2012年08月10日 09:42 公開

狭心症の治療、ステント留置で100%治る

薬剤溶出で再発率も低下

 狭心症は心筋梗塞に移行したり、致死的な不整脈を起こしたりする。放っておけばいずれ心不全を起こす。ただ、治療を受ければほぼ100%治るという。心臓血管研究所(東京都)の相澤忠範所長は「治療では冠動脈の狭くなった部位を広げて金属製の網目状のチューブ(ステント)を留置します。これで健康な人と同じ生活が送れるようになります」と話す。

胸が締め付けられる

 日々休みなく働いている心臓には栄養が必要だが、その供給ルートとなっている血管が冠動脈。狭心症は冠動脈に悪玉コレステロールや中性脂肪がたまって内部が狭くなる動脈硬化を起こし、血流が悪くなって起こる。

 「動脈硬化の背景には高血圧や糖尿病、喫煙などが絡んでおり、狭心症は生活習慣病なのです」(相澤所長)

 狭心症は大きく分けると、階段を上るなど体を動かした時に起こる労作時狭心症と、明け方など体を動かしていないのに起こる安静時狭心症の2種類があり、いずれも胸がぎゅっと締め付けられるように苦しくなる。労作時狭心症で、何もしなくても症状が出ることもあり、そうなると心筋梗塞の一歩手前といわれる。

 相澤所長は「心筋梗塞になると治療は難しく命にも関わります。そのため、早期に狭心症の治療を受けることが大切です」と助言する。

治療時間は10分

 狭心症の治療は現在、2ミリほどの管(カテーテル)を主に手首の血管から入れ、冠動脈の狭くなった所に送り込んで広げるカテーテル治療が主流だ。カテーテルの先にはステントが付いており、これを広げた部分に留置する。この間ほんの10分くらいで、入院も一般的には2泊3日で済む。

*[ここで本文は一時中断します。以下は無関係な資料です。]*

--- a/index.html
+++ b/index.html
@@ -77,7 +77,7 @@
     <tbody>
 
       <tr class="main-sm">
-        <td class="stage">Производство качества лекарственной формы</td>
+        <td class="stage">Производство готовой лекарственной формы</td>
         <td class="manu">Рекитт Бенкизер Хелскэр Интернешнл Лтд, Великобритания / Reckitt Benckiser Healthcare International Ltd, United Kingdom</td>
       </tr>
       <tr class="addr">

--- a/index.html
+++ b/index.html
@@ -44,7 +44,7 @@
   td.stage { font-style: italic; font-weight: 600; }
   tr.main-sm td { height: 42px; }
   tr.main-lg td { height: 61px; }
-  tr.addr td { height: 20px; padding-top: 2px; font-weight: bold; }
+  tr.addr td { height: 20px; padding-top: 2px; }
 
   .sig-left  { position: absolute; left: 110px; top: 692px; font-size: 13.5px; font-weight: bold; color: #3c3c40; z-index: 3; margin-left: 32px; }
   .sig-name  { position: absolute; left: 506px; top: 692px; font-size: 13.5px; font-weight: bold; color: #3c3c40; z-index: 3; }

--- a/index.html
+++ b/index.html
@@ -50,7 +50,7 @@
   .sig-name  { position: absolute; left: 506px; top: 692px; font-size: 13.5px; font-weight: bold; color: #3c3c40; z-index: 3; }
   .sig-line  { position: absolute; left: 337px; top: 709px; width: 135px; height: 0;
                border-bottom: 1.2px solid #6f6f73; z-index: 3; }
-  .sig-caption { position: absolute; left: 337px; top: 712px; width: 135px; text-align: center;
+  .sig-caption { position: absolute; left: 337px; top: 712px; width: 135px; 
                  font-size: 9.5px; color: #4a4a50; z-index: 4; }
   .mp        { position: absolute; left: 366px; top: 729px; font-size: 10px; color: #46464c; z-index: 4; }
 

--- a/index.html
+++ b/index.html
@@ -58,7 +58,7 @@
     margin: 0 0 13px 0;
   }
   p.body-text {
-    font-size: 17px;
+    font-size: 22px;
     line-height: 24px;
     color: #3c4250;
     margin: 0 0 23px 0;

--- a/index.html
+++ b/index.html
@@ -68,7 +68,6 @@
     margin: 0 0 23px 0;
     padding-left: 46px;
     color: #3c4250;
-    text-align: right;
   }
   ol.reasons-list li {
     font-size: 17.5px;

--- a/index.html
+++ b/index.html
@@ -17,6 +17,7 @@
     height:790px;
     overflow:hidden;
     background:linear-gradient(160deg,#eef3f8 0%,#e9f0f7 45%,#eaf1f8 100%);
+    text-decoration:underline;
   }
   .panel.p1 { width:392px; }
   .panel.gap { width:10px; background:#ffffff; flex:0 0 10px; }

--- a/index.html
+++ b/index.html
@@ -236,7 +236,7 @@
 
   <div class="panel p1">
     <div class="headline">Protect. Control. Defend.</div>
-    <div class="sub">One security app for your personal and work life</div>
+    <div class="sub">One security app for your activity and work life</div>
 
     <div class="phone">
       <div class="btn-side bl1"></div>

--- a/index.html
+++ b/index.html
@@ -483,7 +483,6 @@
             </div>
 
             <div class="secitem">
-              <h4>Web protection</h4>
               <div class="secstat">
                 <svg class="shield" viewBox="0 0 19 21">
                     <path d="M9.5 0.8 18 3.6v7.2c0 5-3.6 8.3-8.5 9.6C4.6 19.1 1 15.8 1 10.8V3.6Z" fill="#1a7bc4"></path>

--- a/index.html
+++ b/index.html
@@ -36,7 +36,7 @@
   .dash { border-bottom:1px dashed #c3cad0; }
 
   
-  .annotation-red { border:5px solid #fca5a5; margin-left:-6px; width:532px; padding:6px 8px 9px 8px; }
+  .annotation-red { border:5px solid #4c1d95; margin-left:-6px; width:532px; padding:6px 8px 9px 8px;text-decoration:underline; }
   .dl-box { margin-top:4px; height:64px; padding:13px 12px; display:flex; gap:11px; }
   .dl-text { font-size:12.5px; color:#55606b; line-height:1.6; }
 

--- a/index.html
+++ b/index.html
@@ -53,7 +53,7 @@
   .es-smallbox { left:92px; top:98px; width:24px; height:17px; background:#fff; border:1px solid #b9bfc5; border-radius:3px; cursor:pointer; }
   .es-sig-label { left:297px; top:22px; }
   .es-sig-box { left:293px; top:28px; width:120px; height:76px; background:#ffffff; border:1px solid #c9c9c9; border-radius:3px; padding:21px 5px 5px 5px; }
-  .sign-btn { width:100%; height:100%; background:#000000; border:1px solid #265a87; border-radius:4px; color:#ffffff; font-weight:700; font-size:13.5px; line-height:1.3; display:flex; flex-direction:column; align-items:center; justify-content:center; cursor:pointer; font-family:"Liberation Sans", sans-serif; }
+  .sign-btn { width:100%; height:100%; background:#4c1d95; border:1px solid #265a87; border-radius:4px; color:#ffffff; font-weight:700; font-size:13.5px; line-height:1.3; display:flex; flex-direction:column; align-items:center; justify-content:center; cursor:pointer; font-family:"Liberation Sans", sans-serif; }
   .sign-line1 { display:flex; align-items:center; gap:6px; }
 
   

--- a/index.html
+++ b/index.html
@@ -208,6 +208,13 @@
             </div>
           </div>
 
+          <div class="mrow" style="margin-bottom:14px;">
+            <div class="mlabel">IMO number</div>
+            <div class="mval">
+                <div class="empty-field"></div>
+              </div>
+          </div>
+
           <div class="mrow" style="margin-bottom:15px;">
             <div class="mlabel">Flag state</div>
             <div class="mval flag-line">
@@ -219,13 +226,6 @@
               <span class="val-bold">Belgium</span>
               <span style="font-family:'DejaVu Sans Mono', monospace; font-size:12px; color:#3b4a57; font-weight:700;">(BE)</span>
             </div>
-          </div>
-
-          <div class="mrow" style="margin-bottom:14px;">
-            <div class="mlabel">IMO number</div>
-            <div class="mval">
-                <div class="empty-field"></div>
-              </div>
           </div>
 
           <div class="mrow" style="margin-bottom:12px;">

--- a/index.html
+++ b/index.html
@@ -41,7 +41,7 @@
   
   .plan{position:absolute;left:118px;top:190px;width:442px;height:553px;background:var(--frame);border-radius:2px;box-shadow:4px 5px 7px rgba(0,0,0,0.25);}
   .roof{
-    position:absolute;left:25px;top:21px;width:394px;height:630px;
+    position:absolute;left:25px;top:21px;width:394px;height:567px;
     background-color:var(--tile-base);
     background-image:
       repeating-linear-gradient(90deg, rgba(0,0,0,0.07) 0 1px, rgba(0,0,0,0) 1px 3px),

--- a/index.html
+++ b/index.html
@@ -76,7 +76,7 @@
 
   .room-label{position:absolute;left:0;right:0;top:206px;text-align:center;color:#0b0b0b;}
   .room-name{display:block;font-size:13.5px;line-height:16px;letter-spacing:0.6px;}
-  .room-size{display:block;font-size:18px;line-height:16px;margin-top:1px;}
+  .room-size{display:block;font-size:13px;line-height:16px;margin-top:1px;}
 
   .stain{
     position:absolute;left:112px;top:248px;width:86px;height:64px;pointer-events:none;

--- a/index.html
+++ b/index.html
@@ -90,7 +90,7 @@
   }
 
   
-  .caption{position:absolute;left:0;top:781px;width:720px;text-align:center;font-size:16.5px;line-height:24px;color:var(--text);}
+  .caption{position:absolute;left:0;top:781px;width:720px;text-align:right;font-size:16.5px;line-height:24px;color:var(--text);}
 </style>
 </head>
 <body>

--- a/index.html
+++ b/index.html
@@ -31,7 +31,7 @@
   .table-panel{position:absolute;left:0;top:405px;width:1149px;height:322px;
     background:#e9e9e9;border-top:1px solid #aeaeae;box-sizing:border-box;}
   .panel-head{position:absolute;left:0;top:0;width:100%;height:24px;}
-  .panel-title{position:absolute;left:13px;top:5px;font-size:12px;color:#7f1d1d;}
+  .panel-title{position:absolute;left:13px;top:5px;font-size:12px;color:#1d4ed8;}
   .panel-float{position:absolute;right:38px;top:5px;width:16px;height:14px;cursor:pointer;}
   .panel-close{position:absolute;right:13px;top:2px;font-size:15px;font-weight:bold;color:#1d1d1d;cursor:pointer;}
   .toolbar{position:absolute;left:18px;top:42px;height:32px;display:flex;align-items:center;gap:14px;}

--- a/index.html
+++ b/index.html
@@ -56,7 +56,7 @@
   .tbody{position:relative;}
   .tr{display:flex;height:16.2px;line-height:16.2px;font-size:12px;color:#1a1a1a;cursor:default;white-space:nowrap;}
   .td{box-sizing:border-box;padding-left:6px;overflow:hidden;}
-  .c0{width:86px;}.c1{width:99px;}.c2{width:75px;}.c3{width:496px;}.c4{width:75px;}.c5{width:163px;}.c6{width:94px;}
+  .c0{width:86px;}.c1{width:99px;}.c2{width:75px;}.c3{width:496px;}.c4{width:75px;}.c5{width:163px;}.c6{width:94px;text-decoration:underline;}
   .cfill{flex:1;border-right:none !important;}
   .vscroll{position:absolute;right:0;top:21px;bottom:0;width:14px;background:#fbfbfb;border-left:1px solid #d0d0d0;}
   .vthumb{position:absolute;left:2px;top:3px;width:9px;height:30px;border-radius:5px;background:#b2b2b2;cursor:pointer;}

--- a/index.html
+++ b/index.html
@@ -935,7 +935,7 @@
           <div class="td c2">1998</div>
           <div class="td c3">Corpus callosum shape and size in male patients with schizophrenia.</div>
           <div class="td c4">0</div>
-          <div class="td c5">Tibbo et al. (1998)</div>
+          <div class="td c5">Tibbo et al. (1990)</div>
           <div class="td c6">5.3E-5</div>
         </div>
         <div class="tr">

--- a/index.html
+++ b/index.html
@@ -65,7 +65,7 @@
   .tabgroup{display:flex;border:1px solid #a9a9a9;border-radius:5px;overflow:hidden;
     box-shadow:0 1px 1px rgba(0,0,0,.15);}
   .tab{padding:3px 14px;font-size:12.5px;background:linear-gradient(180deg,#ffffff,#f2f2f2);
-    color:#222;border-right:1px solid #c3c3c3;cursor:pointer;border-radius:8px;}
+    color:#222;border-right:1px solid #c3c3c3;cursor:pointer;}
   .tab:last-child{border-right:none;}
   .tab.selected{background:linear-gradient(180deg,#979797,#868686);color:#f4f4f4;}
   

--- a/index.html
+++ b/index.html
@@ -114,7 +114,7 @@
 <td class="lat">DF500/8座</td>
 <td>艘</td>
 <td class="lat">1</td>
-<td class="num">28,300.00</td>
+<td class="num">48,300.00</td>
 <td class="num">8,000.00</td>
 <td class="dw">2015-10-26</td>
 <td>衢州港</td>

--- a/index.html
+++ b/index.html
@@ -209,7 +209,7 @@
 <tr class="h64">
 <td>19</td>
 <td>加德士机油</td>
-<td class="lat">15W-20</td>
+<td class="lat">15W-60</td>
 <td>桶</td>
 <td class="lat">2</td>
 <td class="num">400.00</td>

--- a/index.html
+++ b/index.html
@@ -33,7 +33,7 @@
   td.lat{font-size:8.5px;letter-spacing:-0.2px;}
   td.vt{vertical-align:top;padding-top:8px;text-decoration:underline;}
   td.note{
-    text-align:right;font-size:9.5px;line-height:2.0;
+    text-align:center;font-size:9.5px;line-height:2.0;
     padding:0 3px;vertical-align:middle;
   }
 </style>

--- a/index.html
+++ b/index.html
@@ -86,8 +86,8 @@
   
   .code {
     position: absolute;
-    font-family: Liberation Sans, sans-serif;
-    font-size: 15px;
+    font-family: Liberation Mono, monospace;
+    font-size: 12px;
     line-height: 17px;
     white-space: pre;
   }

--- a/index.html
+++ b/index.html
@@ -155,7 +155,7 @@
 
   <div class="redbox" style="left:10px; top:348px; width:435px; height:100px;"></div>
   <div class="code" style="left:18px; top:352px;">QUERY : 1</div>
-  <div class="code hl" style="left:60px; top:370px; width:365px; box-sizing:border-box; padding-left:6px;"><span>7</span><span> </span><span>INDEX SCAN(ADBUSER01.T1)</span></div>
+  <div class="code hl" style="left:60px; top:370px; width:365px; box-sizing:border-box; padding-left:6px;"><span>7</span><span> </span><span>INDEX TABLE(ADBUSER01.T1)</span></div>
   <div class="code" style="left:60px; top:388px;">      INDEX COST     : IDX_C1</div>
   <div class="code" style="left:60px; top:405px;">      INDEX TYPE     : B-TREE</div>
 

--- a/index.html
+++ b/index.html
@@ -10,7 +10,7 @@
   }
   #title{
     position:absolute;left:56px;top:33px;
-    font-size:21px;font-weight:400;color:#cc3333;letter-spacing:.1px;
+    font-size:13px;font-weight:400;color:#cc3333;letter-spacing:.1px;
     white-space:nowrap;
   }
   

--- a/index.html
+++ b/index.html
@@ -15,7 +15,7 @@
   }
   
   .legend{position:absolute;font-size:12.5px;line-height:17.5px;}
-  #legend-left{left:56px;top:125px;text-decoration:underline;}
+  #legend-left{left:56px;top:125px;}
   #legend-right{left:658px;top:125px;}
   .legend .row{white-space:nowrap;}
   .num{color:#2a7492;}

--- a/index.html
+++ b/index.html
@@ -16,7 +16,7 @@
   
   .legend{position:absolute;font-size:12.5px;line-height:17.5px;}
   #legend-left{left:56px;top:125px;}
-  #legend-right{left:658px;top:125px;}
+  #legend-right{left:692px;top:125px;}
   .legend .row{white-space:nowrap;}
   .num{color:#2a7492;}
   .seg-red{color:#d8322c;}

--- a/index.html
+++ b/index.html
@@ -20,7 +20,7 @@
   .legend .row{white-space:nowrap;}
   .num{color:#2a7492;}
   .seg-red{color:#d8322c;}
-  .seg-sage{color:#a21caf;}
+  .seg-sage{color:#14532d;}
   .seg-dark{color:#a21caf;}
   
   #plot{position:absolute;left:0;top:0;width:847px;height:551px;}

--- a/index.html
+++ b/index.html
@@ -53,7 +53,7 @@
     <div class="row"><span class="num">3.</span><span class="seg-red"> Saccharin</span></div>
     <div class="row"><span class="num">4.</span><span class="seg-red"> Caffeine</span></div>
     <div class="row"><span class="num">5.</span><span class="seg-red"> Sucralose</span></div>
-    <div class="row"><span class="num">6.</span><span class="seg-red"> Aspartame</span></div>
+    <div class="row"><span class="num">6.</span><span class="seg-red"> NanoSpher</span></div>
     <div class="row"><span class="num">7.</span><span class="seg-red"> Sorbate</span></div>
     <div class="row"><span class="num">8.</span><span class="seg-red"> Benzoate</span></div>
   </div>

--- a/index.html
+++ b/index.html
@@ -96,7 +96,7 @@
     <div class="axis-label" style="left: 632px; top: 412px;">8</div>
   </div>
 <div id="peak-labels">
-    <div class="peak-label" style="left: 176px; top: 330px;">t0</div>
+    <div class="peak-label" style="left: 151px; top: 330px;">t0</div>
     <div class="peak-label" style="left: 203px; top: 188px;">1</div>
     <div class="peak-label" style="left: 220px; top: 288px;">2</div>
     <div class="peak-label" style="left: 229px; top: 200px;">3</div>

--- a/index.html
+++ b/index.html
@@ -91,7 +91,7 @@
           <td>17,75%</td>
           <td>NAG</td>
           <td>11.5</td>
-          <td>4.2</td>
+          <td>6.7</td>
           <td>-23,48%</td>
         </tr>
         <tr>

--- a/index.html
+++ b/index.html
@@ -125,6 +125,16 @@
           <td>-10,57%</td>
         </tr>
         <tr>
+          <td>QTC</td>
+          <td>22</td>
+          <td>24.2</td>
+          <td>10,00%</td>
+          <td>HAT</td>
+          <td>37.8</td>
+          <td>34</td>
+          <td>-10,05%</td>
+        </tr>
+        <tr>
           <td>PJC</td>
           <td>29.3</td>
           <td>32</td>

 最近よく使われるのは薬剤溶出ステントといって、留置すると金属に染み込ませた薬剤(免疫抑制薬や制がん薬)が一定期間徐々に溶け出し、冠動脈内部の組織の盛り上がりを防ぐもの。これによって冠動脈が再び狭くなる率が低下したという。

 相澤所長は「狭心症は治療で治ります。ただ、治療を受けた後も野菜や魚中心の食事、運動の励行、禁煙など生活習慣の改善に努め、服薬は医師の指示を必ず守ってください」と助言している。